Surviving a Motion to Dismiss
In the wake of TRR introducing its counterclaims this fall, Chanel argued that TRR’s “proposed amendment is certain to prejudicially expand the existing scope of discovery in this case.” And even if it does not, the reseller’s counterclaims should not be included, as they do not “even come close to meeting the heightened pleading standards required to allege an antitrust violation,” per Chanel.
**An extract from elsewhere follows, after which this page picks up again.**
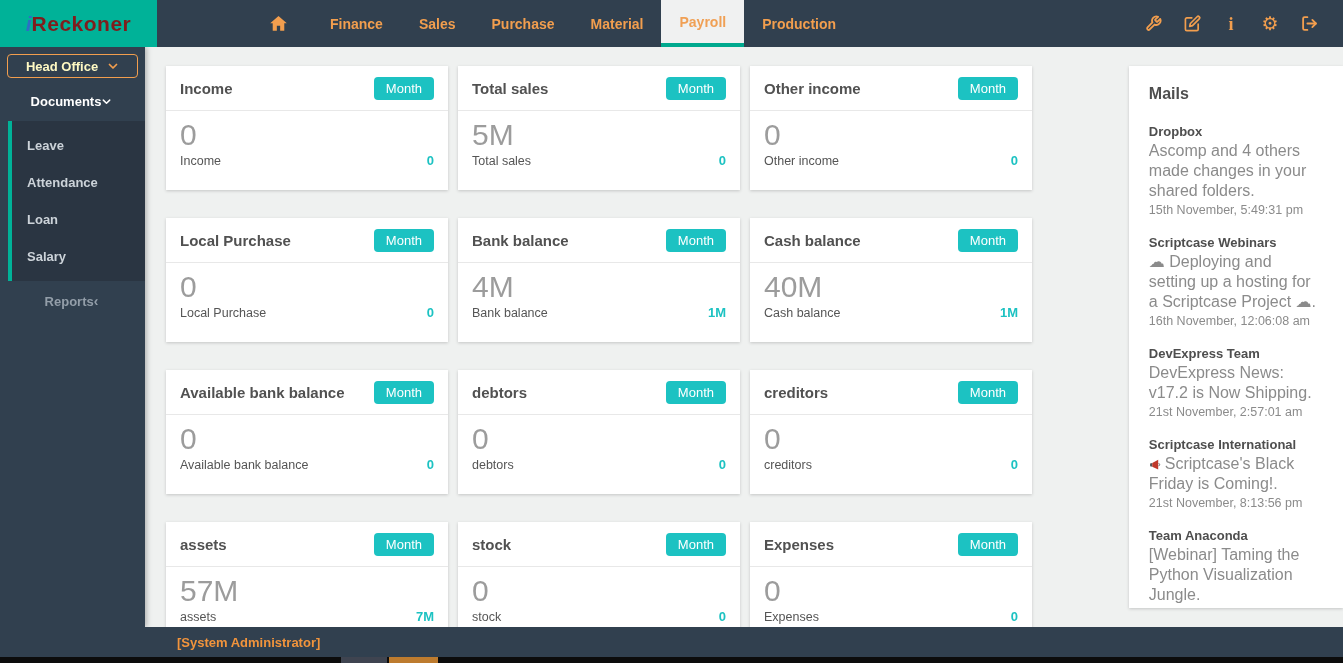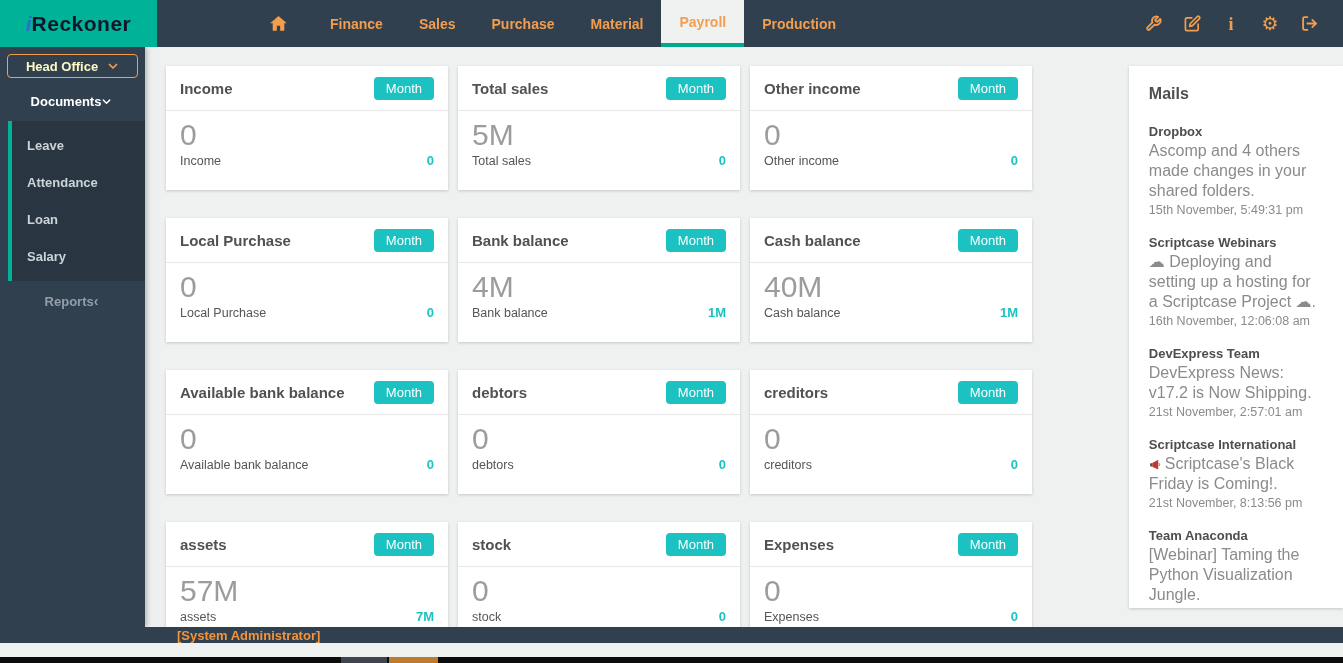"Reckoner" .logo .logo-rest { color: #0f172a -> #7f1d1d }
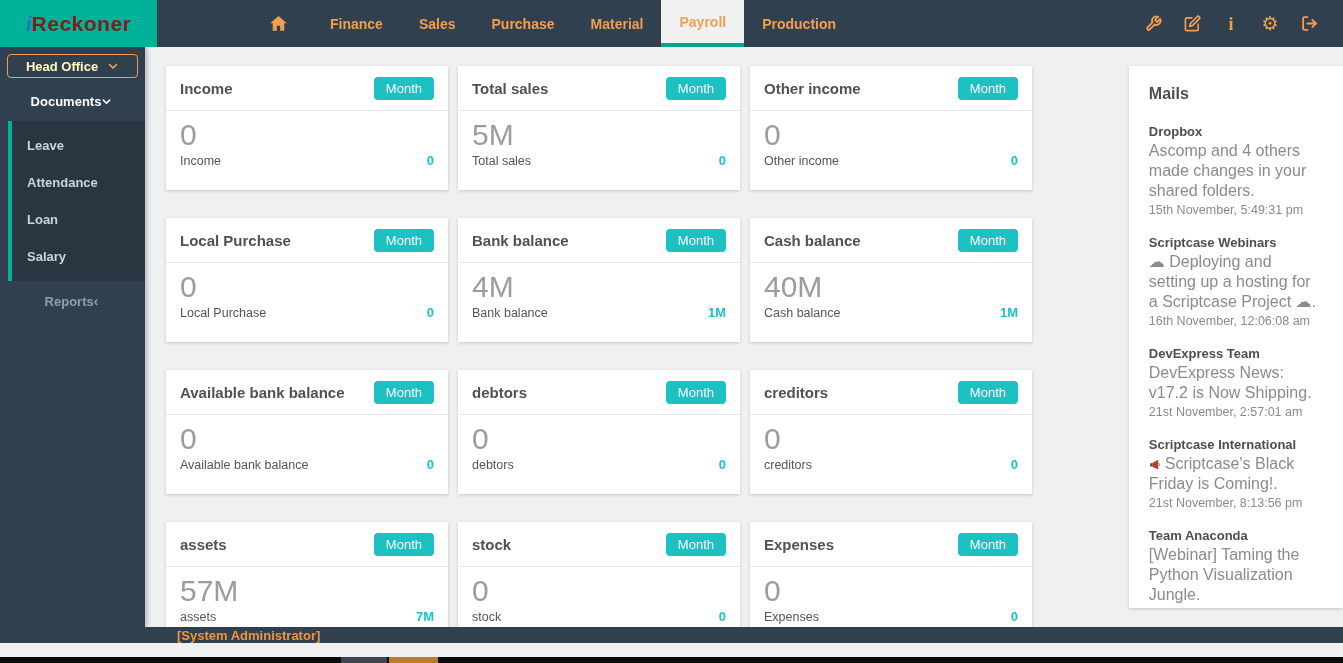"[System Administrator]" .footer-bar { height: 16px -> 30px }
Specifically, Chanel argued in a supplemental letter dated January 26 that the Sherman Act places “narrow limitations on the use of supposedly false advertising about a competitor as the basis of an antitrust violation, none of which are satisfied here.”
“As an initial matter,” Chanel claimed that “the supposedly false statements” alleged by TRR – including Chanel’s assertions that Chanel handbags purchased from resellers are “likely to be fake” – are “not competitor ‘disparagement’ of the type properly analyzed under the antitrust laws.” For example, Chanel asserts that “the alleged statements at issue were not directed at TRR or any other competitor, and instead, are statements about the problem of counterfeiting of handbags generally, which everyone – including the parties [here] – agrees is a major and persistent problem.”
Moreover, “even if the alleged statements did fall within the scope of the Sherman Act,” Chanel argued that “there is a presumption that disparaging a competitor, or otherwise engaging in ‘misleading advertising and publicity’ has a ‘de minimus’ effect on competition, and therefore, is not a violation of antitrust laws.” And TRR clearly has not been impacted too significantly by such alleged disparagement, Chanel asserted, noting that TRR “affirmatively allege[d] that it is thriving – meeting unmet demand and supplying vast amounts of product to millions of customers.”
And even if TRR can overcome the presumption that disparaging a competitor has little effect on that competitor (by showing that the disparaging representations were “clearly false, clearly material, clearly likely to induce reasonable reliance, made to buyers without knowledge of the subject matter, continued to prolonged periods, and not readily susceptible to neutralization or offset by rivals”), it would still be “irrelevant,” according to Chanel, as in order to prevail, all of the other elements of a Sherman Act violation must be established, “including that the advertiser of the disparagement is a monopolist – i.e., it has ‘the power to exclude competition.’”
Doubling-down on previous arguments, Chanel claimed that TRR has not – and cannot – assert that it has a monopoly. “Instead, TRR alleges that there is a ‘Holy Trinity’ of three dominant brands in its proposed markets, that many other companies pose a competitive threat to those brands, and that new competitors are successfully entering the market.”
With this in mind, Judge Gorstein stated in his order on Wednesday that with respect to Chanel’s argument that antitrust counterclaims could not survive a motion to dismiss, “it more appropriate for the arguments regarding the merits of the antitrust counterclaims to be made in a motion addressed to the merits of the proposed claims and with the benefit of the full briefing that a motion addressed to the merits provides.”
* The case is Chanel, Inc., v. The RealReal, Inc., 1:18-cv-10626 (SDNY).